** Opening SUPPLIED RECORDS block **

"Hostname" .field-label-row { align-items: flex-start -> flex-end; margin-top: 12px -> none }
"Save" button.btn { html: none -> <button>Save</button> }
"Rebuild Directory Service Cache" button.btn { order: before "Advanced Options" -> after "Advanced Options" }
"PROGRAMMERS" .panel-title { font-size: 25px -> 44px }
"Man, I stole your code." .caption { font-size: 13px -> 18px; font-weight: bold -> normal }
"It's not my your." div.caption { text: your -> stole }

** Closing SUPPLIED RECORDS block **
** Opening SUPPLIED RECORDS block **

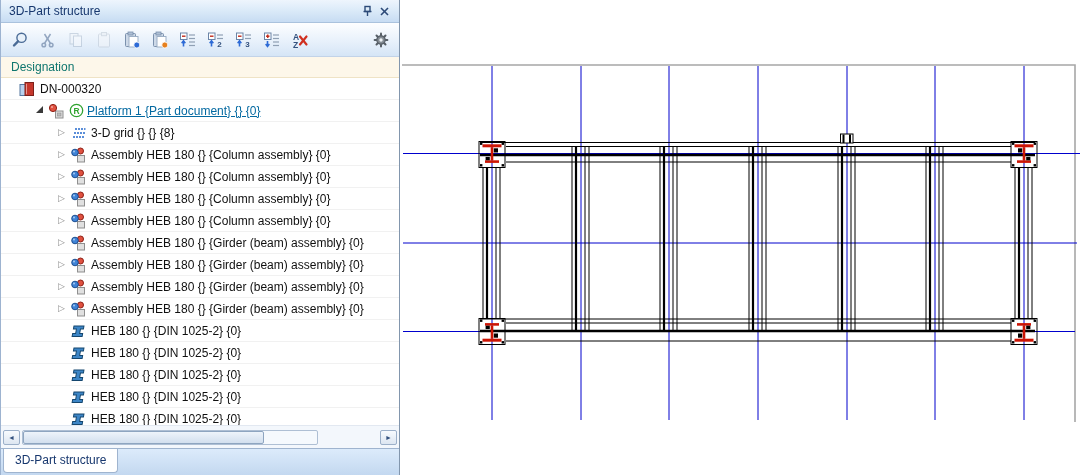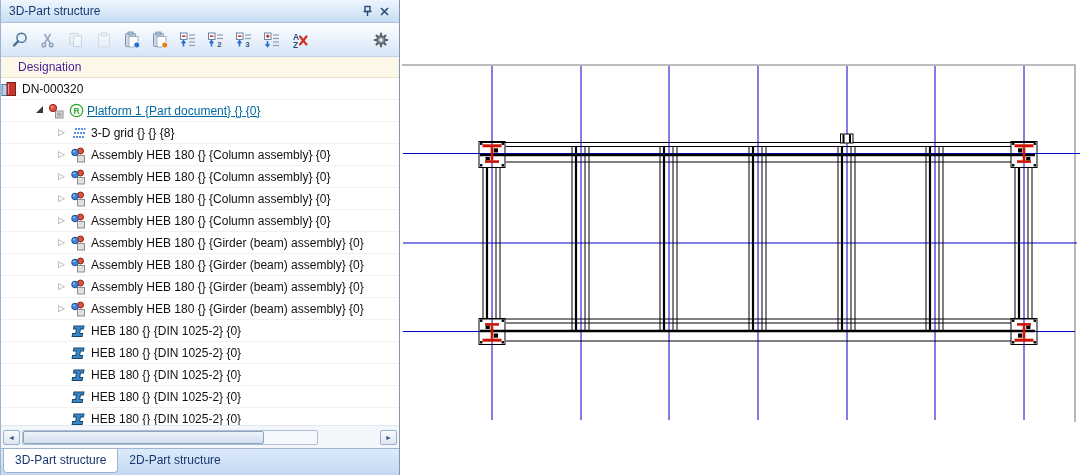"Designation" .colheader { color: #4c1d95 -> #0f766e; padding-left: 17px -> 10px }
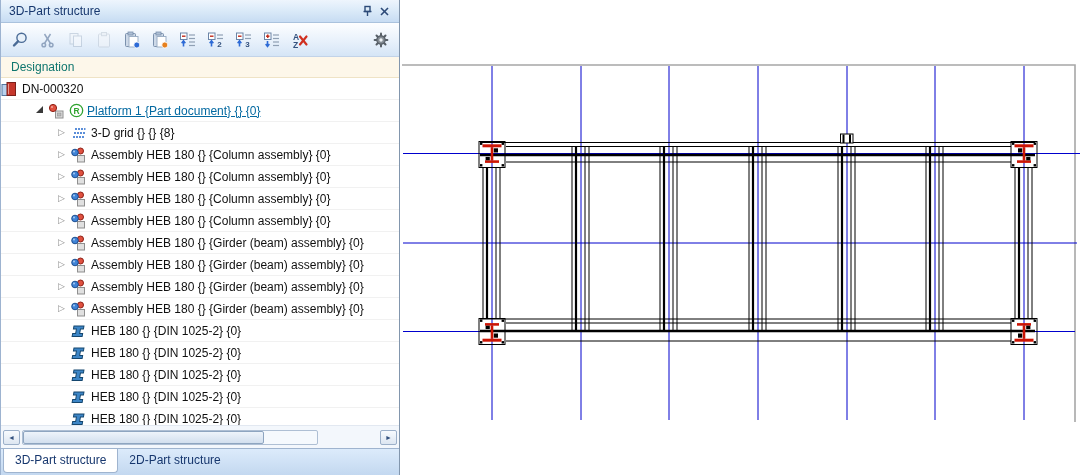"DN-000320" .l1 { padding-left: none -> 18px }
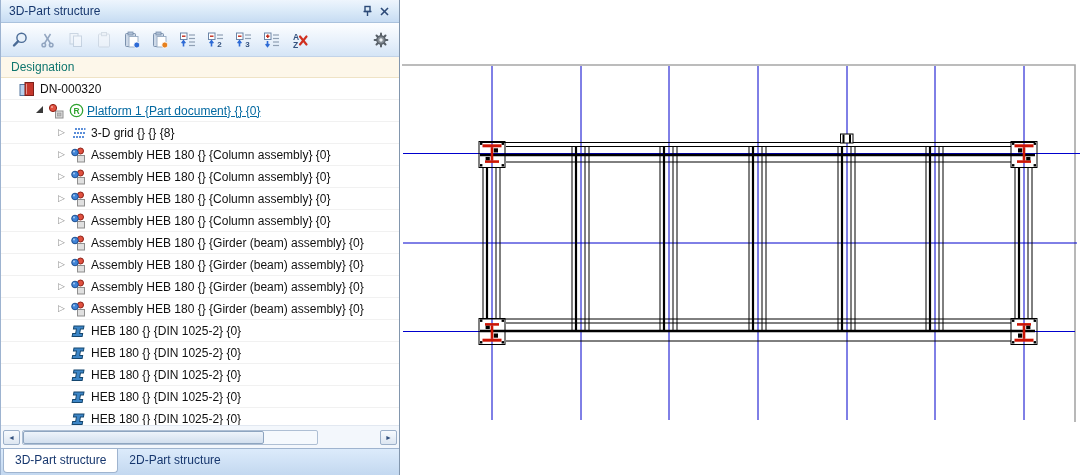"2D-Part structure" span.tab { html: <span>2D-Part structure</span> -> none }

** Closing SUPPLIED RECORDS block **
** Opening SUPPLIED RECORDS block **

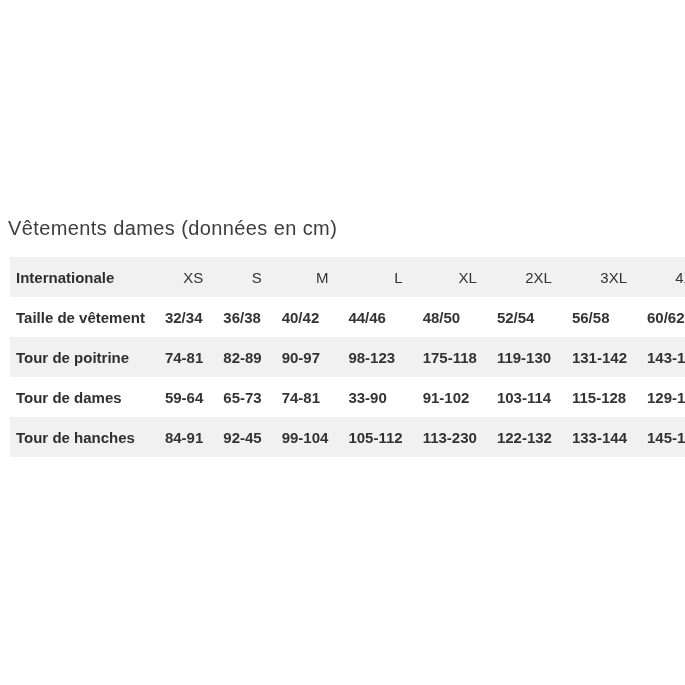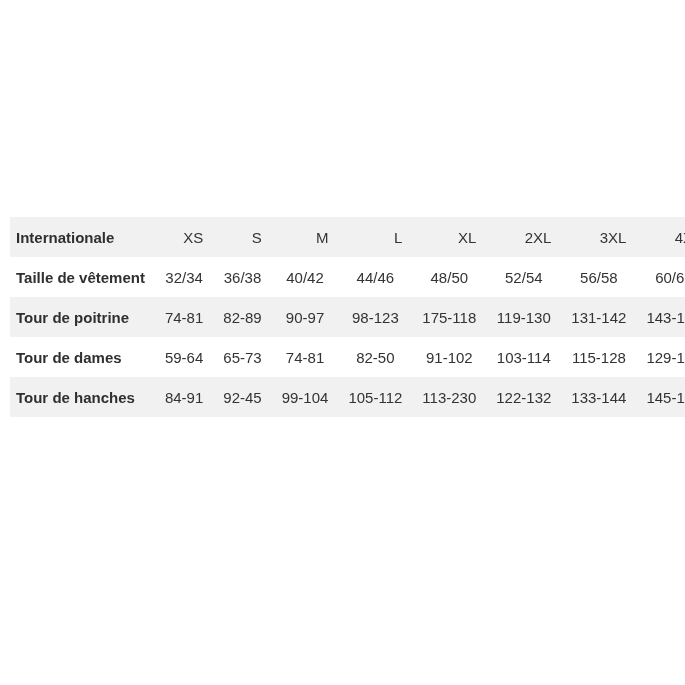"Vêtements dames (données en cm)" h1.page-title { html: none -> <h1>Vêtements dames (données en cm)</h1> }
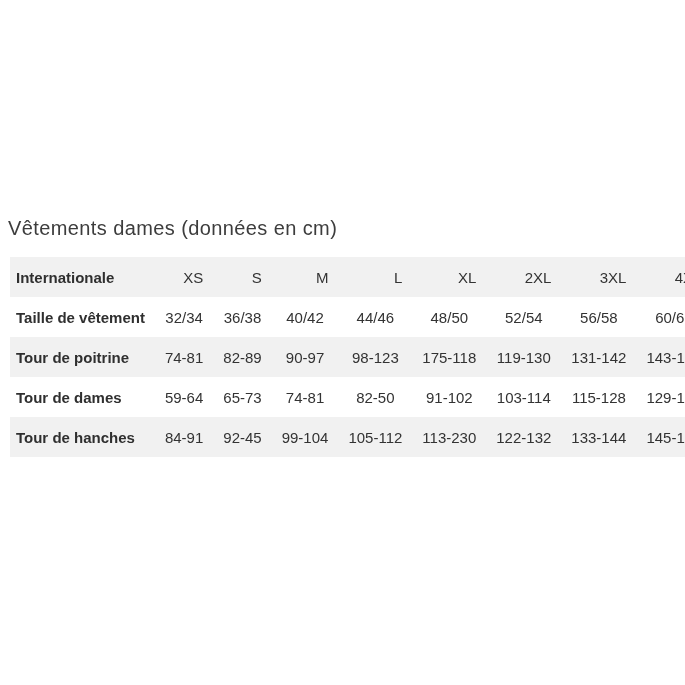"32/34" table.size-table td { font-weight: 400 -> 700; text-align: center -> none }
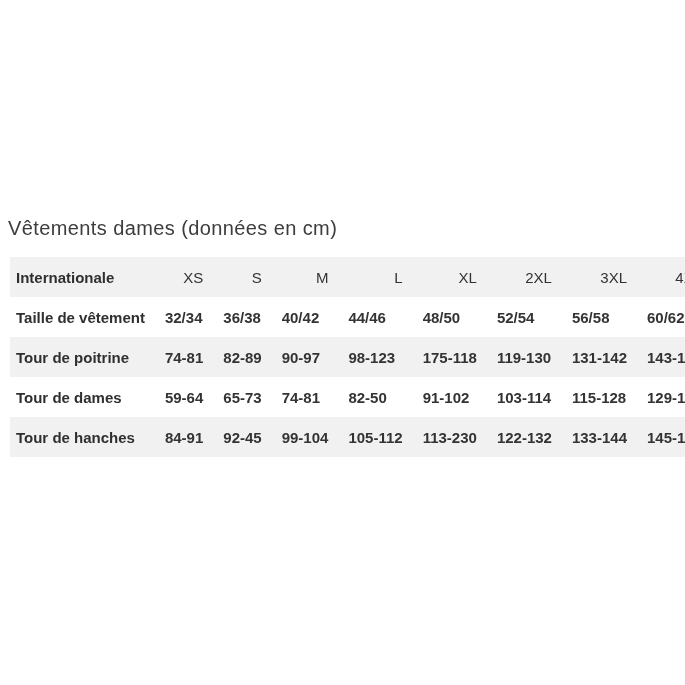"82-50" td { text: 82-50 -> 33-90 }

** Closing SUPPLIED RECORDS block **

Going down the listing above, begin printing at the line with "font-size: 25px ->" and finish with the line with "text: your ->", exactly as they appear.

"PROGRAMMERS" .panel-title { font-size: 25px -> 44px }
"Man, I stole your code." .caption { font-size: 13px -> 18px; font-weight: bold -> normal }
"It's not my your." div.caption { text: your -> stole }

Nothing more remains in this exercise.